With its origins dating back to the 1920s, statement rings – or “cocktail rings” as they were more seditiously known – were, initially, less of a finger adornment and more of a handy gesture of Prohibition disapproval that wearers wore to signal their lack of solidarity with the total teetotalness that was imposed across the US from 1920 to 1933. 

Statement rings date back to the Prohibition era

Statement rings, or ‘cocktail rings’, date back to the Prohibition era

At a time when a G&T was seen as the crystal meth of the day, speakeasies – discreet dive bars – were the places to be seen at (except by the authorities) with this judiciously-displayed jewellery a covert sign that the wearer was an off-the-grid quaffer, one of a clandestine crew of high-fashion imbibers.  

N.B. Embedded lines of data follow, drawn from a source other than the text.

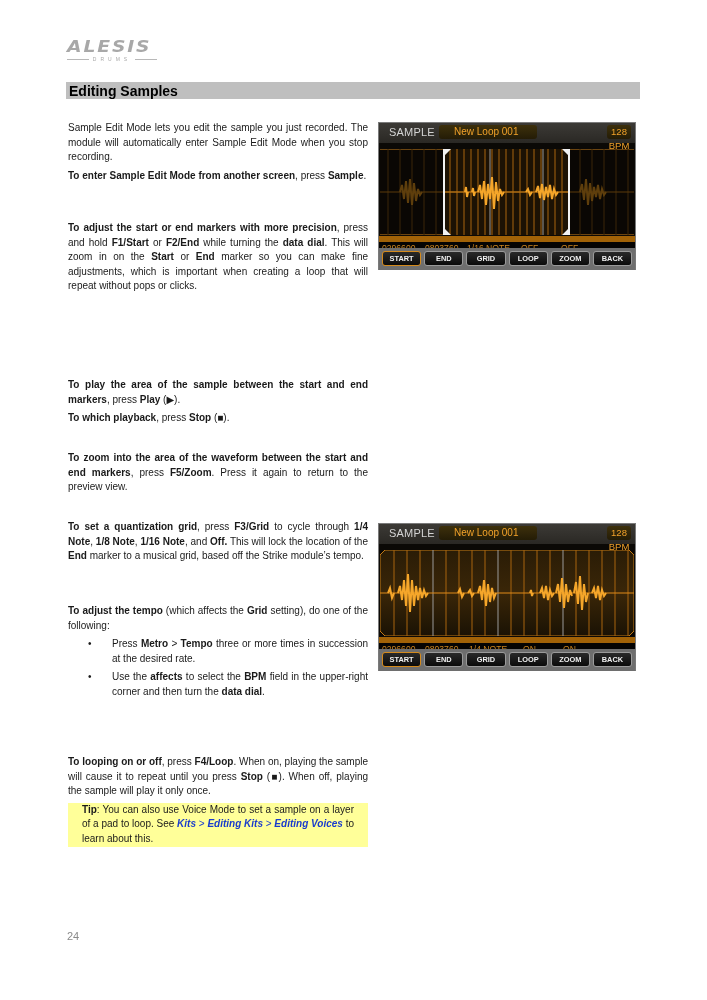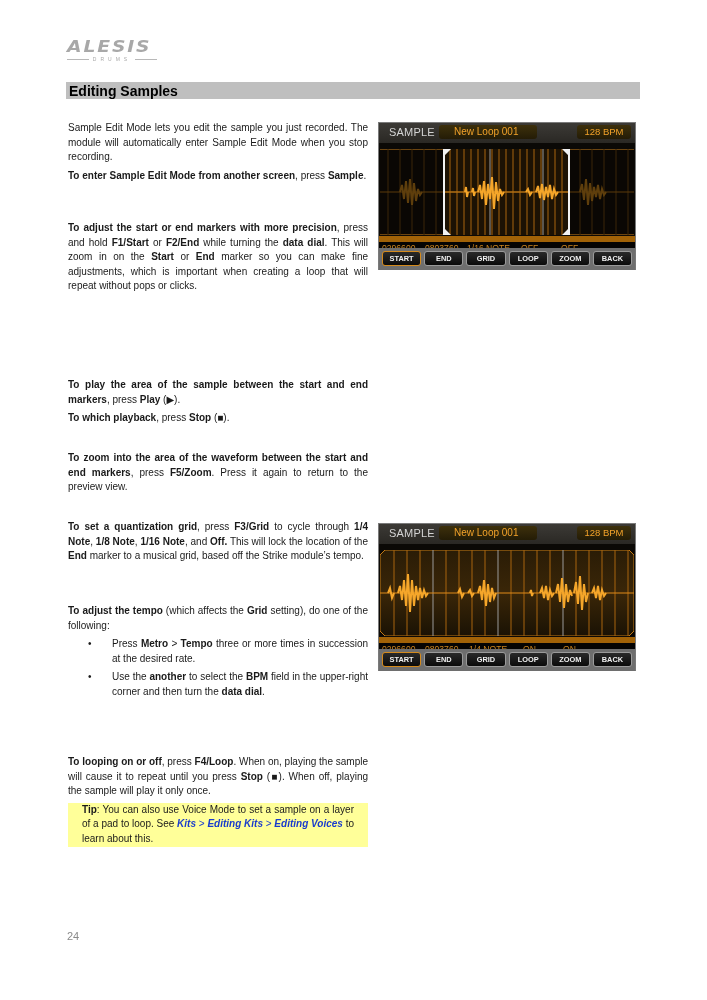--- a/index.html
+++ b/index.html
@@ -22,21 +22,21 @@
   .tip { background: #ffff99; padding: 0 14px; margin-top: 6px; }
   .link { color: #1a3ccc; font-weight: bold; font-style: italic; }
   .page-num { position: absolute; left: 67px; top: 930px; font-size: 11px; color: #8a8a8a; }
 
   
   .screen { position: absolute; width: 258px; height: 148px; background: #0b0906; border: 1px solid #7a7a7a; box-sizing: border-box; }
   .scr-top { position: absolute; left: 0; top: 0; width: 100%; height: 20px; background: linear-gradient(#3c3a36,#2a2824); }
   .scr-label { position: absolute; left: 10px; top: 3px; font-size: 11px; color: #d4d4d4; letter-spacing: 0.2px; }
   .scr-name { position: absolute; left: 60px; top: 2px; width: 98px; height: 14px; border-radius: 3px;
               background: linear-gradient(#3d300c,#241c06); color: #f2a22a; font-size: 10px; line-height: 14px; padding-left: 15px; box-sizing: border-box; }
-  .scr-bpm { position: absolute; right: 4px; top: 2px; width: 54px; height: 14px; border-radius: 3px;
+  .scr-bpm { position: absolute; right: 4px; top: 2px; width: 24px; height: 14px; border-radius: 3px;
              background: linear-gradient(#3d300c,#241c06); color: #f2a22a; font-size: 9.5px; line-height: 14px; text-align: center; }
   .wave { position: absolute; left: 1px; top: 26px; width: 254px; height: 86px; }
   .scr-status { position: absolute; left: 0; top: 113px; width: 100%; height: 12px; background: #050403; border-top: 6px solid #a16207; }
   .scr-status span { position: absolute; top: 0px; font-size: 8.6px; color: #c98420; line-height: 12px; }
   .scr-buttons { position: absolute; left: 0; top: 125px; width: 100%; height: 22px; background: #6e6e6e; display: flex; gap: 3px; padding: 3px 3px; box-sizing: border-box; }
   .fbtn { flex: 1; height: 15px; border-radius: 3px; background: linear-gradient(#2a2a2a,#0a0a0a); border: 1px solid #9a9a9a;
           color: #f0f0f0; font-size: 7.4px; font-weight: bold; text-align: center; line-height: 14px; box-sizing: border-box; }
   .fbtn.active { border-color: #d48a1c; }
 </style>
 </head>
@@ -73,21 +73,21 @@
 </div>
 
 <div class="col" style="top:520px;">
   <p><b>To set a quantization grid</b><span>, press </span><b>F3/Grid</b><span> to cycle through </span><b>1/4 Note</b><span>, </span><b>1/8 Note</b><span>, </span><b>1/16 Note</b><span>, and </span><b>Off.</b><span> This will lock the location of the </span><b>End</b><span> marker to a musical grid, based off the Strike module’s tempo.</span></p>
 </div>
 
 <div class="col" style="top:604px;">
   <p><b>To adjust the tempo</b><span> (which affects the </span><b>Grid</b><span> setting), do one of the following:</span></p>
   <ul class="bullets">
     <li><span>Press </span><b>Metro</b><span> &gt; </span><b>Tempo</b><span> three or more times in succession at the desired rate.</span></li>
-    <li><span>Use the </span><b>another</b><span> to select the </span><b>BPM</b><span> field in the upper-right corner and then turn the </span><b>data dial</b><span>.</span></li>
+    <li><span>Use the </span><b>affects</b><span> to select the </span><b>BPM</b><span> field in the upper-right corner and then turn the </span><b>data dial</b><span>.</span></li>
   </ul>
 </div>
 
 <div class="col" style="top:755px;">
   <p><b>To looping on or off</b><span>, press </span><b>F4/Loop</b><span>. When on, playing the sample will cause it to repeat until you press </span><b>Stop</b><span> (■). When off, playing the sample will play it only once.</span></p>
   <p class="tip"><b>Tip</b><span>: You can also use Voice Mode to set a sample on a layer of a pad to loop. See </span><span class="link">Kits</span><span class="link" style="font-weight:normal;font-style:normal;"> &gt; </span><span class="link">Editing Kits</span><span class="link" style="font-weight:normal;font-style:normal;"> &gt; </span><span class="link">Editing Voices</span><span> to learn about this.</span></p>
 </div>
 
 <div class="screen" style="left:378px; top:122px;">
   <div class="scr-top"></div>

Typically sported on the right hand, the cocktail ring was clearly no wedding band and had usually been bought by the bearer herself, a convention that lives on to this day.

Many of the rings boasted an unusually high setting, so as to ensure an unmissable sparkle, something further enhanced by the use of multifaceted stones. Their latter-day descendants range from the bold to the beautiful, taking in bling-worthy conversation starters en route. So, why not pay tribute to the secret society of suave soave lovers of yesteryears with a clandestine commemoration of top-secret tippling at its very finest?